The committee report, Child Support Reform, said: "Our predecessor committee wrote in depth about these problems and recommended that the DWP should be significantly more open about its IT projects. In this light we recommend that the government publish detailed explanation of its plans for C-MEC's IT system in an attempt to win public confidence before the work begins.
The report made no assessment of how any attempt at transparency might be compromised by the "commercial confidence" obligations government departments make with their IT suppliers.
EDS, the DWP's IT supplier, has shown before how corporate priorities can prevent the disclosure of public information.
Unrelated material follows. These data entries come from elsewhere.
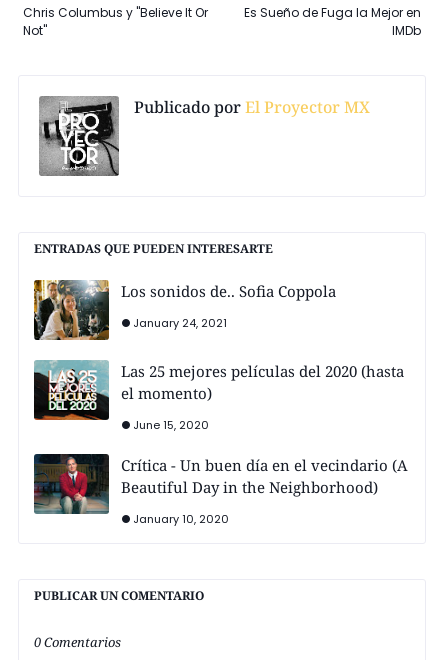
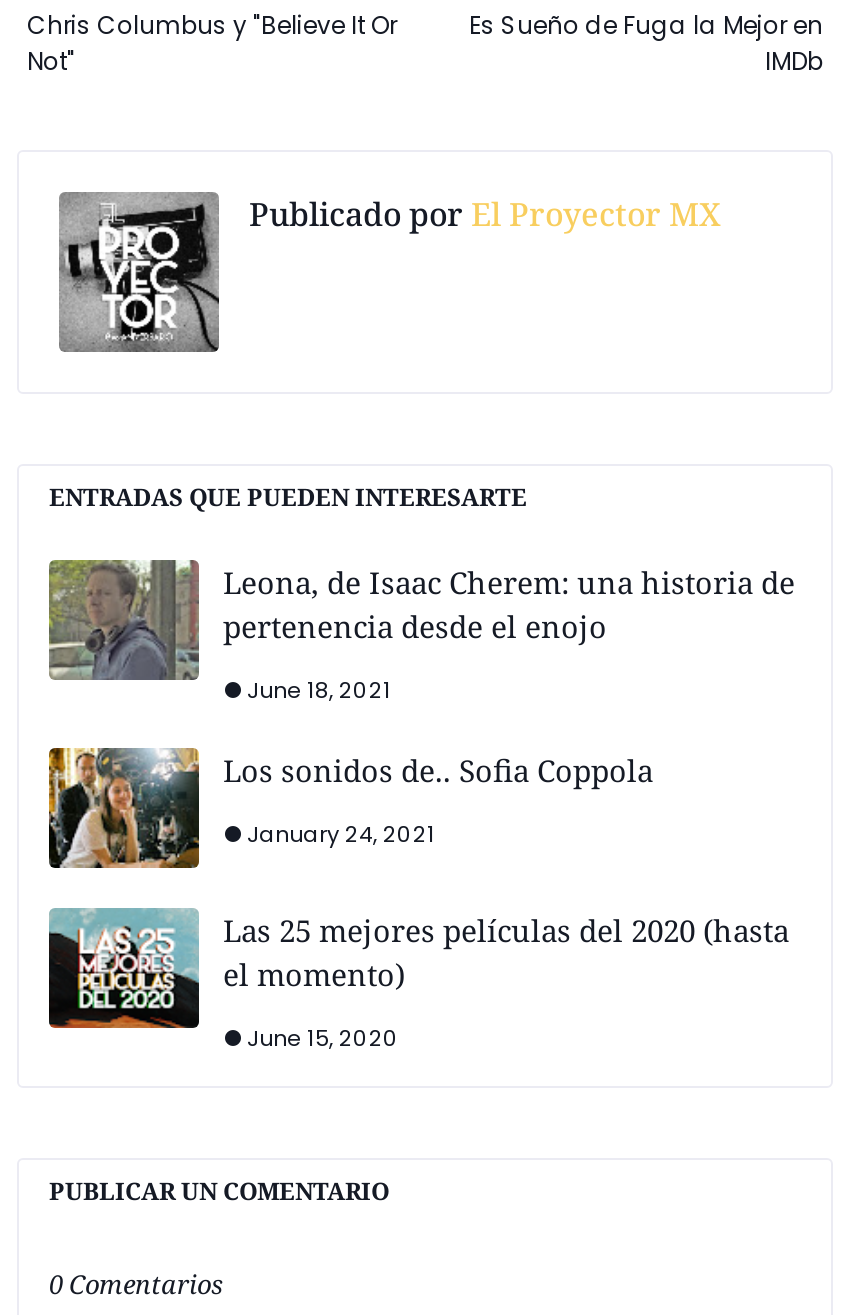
+ [image]
+ Leona, de Isaac Cherem: una historia de
+ pertenencia desde el enojo
+ June 18, 2021

moved down: [image] | Los sonidos de.. Sofia Coppola | January 24, 2021 | Las 25 mejores películas del 2020 (hasta | el momento) | June 15, 2020

- [image]
- Crítica - Un buen día en el vecindario (A
- Beautiful Day in the Neighborhood)
- January 10, 2020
The DWP spent £539m on business and IT reforms between June 2000 and 2006, but was still sent to the knackers yard last summer after it was discovered that for every £1 it collected in child maintenance from absent parents, 70 pence was spent on administration.
The committee report said: "We have seen no evidence that, with CSA's record of serial IT failures, this third attempt to create a new system of child maintenance arrangements with the necessary IT support will be any more successful than the first two," it said.
"The National Audit Office report on IT projects, Delivering successful IT-enabled business change, highlights the complexities of the technical issues around joining new and old systems and we hope that the department has learnt from its past mistakes with the first two CSA IT systems."
EDS, which has been criticised for its part in the CSA debacle, was thought likely to be retained to develop CSA v3.0 because it still had about another four years left of its 10-year DWP contract.
A spokeswoman for the firm said, however, that it might not necessarily be commissioned to develop a computer system for C-MEC.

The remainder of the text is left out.